Herein, we report the rational design and fabrication of 3D hierarchical ternary SnO₂/TiO₂/BiVO₄ arrays as photoanode for photoelectrochemical water splitting by combining multiple routes of colloid microspheres template, hydrothermal, atomic layer deposition (ALD), and electrodeposition. In this electrode design, the hierarchically hollow SnO₂ microspheres@nanosheets arrays act as skeletons to support the TiO₂ and BiVO₄ layer ensuring fast and direct charge transport, the medium ALD conformal TiO₂ layer works as a hole blocking layer to form a type II heterojunction with BiVO₄, which is beneficial to reduce the charge recombination and improve the charge separation efficiency. Moreover, the 3D hierarchically ordered structures with large specific area and rich voids can further enhance the light harvesting and charge transport. As such, the hierarchical ternary SnO₂/TiO₂/BiVO₄ arrays photoanode yields excellent PEC performance with a maximum photocurrent density of ≈5.03 mA cm⁻² at 1.23 V versus RHE under air mass 1.5 light illumination, which is much superior to the counterparts of SnO₂/TiO₂/BiVO₄ microspheres arrays and nanosheets arrays electrodes.

2. Results and Discussion

The 3D SnO₂/TiO₂/BiVO₄ hierarchical nanosheets@hollow microspheres (H‐NSs@HMs) arrays are fabricated by a combination of colloid spheres template, atomic layer deposition, hydrothermal growth, and electro deposition routes, as schematically illustrated in Figure 1 a. First, periodically ordered SnO₂ hollow microsphere arrays were prepared on F‐doped SnO₂ (FTO) substrate by colloid microsphere templates, ALD, and calcination processes. Noting that a thin ZnO layer was predeposited to protect the hexagonal closed‐packed polymer microspheres before the SnO₂ deposition, as shown in Figure S1 in the Supporting Information. Then SnO₂ nanosheets were prepared on the surfaces of each SnO₂ microsphere by hydrothermal growth of SnS₂ nanosheets and a subsequent thermal treatment in air to form hierarchical SnO₂ hollow spheres core/nanosheets shell arrays (SnO₂ H‐NSs/HMs). After that, one thin TiO₂ layer was conformally deposited on the SnO₂ surface by ALD. Finally, BiVO₄ was deposited by an electrodeposition route, resulting in 3D SnO₂/TiO₂/BiVO₄ H‐NSs@HMs.

Figure 1.

a) Scheme of the preparation processes of SnO₂/TiO₂/BiVO₄ H‐NSs@HMs arrays. SEM images of SnO₂ H‐NSs@HMs arrays: b) top view and c) cross‐section view. SnO₂/TiO₂/BiVO₄ H‐NSs@HMs arrays: d,e) top view and f) cross‐section view.

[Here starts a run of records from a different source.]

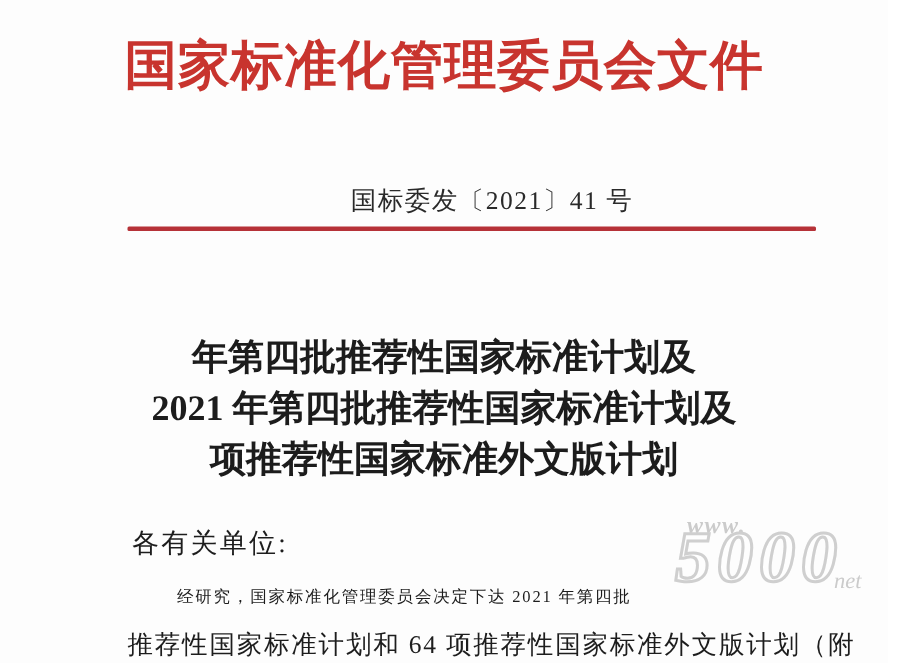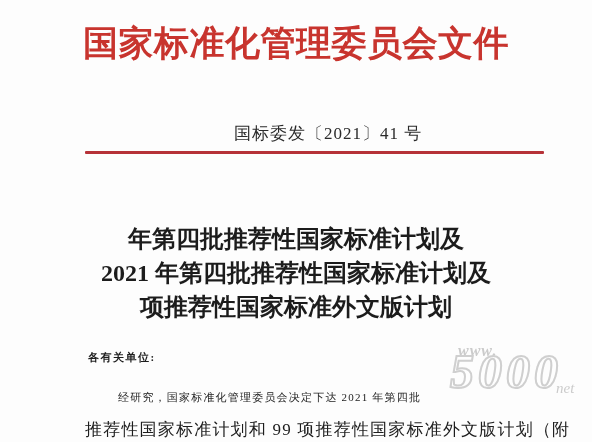--- a/index.html
+++ b/index.html
@@ -70,12 +70,11 @@
     position: absolute;
     top: 350px;
     left: 88px;
-    font-size: 11px;
+    font-size: 18px;
     letter-spacing: 1.5px;
     color: #1d1d1d;
     white-space: nowrap;
     z-index: 2;
-    font-weight: bold;
   }
   .body-line-1 {
     position: absolute;

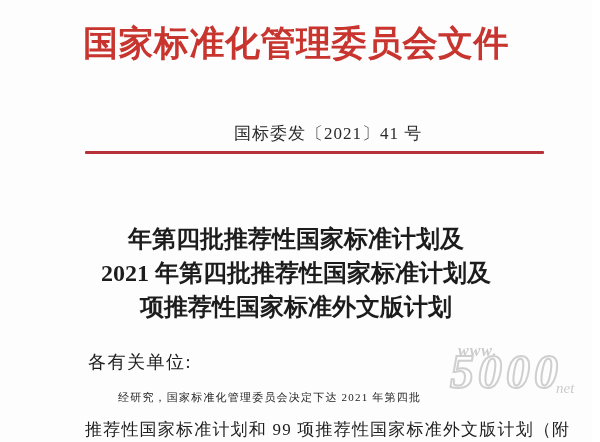--- a/index.html
+++ b/index.html
@@ -176,7 +176,7 @@
 
   <div class="body-line-1">经研究，国家标准化管理委员会决定下达 2021 年第四批</div>
 
-  <div class="body-line-2">推荐性国家标准计划和 99 项推荐性国家标准外文版计划（附</div>
+  <div class="body-line-2">推荐性国家标准计划和 64 项推荐性国家标准外文版计划（附</div>
 
   <div class="watermark">
     <span class="wm-www">www.</span>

Figure 1b shows top view of the SnO₂ H‐NSs@HMs arrays. It can be seen that a number of ultrathin SnO₂ nanosheets are uniformly assembled on each hollow microsphere, forming a hierarchical hollow nanosheets@microspheres core–shell structure with diameters of ≈4.5 µm. Noting that the hierarchically hollow microspheres are periodically distributed on the substrate, which would be beneficial to the light harvesting and charge transport. From the cross‐section view in Figure 1c, it can be observed that the thickness of individual nanosheet is ranging from 5 to 30 nm, and the whole nanosheets layer thickness is ≈667 nm. After the deposition of TiO₂ and BiVO₄, the ordered structure is still well preserved, as displayed in Figure 1d, indicating the conformal thin films deposition by ALD and electrodeposition, respectively. From a closer observation in Figure 1e,f, the nanosheet surfaces become more rough after the deposition of BiVO₄ and the nanosheet thickness increased obviously. The BiVO₄ layer thickness can be determined to be ≈20 nm. It is noteworthy that the BiVO₄ films are consisted of lots of large grains with diameters from 30 to 50 nm, which are advantageous for further improving the light absorption and increasing the specific surface area. The mapping results and energy dispersive X‐ray spectrum (EDX) in Figures S2 and S3 in the Supporting Information recorded from the SnO₂/TiO₂/BiVO₄ H‐NSs@HMs prove the existence and uniform elements distributions of Sn, Ti, Bi, V, and O. For comparison, SnO₂/TiO₂/BiVO₄ nanosheets arrays, SnO₂/TiO₂/BiVO₄ hollow microspheres arrays, and SnO₂/TiO₂/BiVO₄ hierarchical hollow nanosheets@microspheres arrays with different diameters are also prepared, the corresponding scanning electron microscopy (SEM) images are provided in Figures S4–S6 in the Supporting Information, respectively.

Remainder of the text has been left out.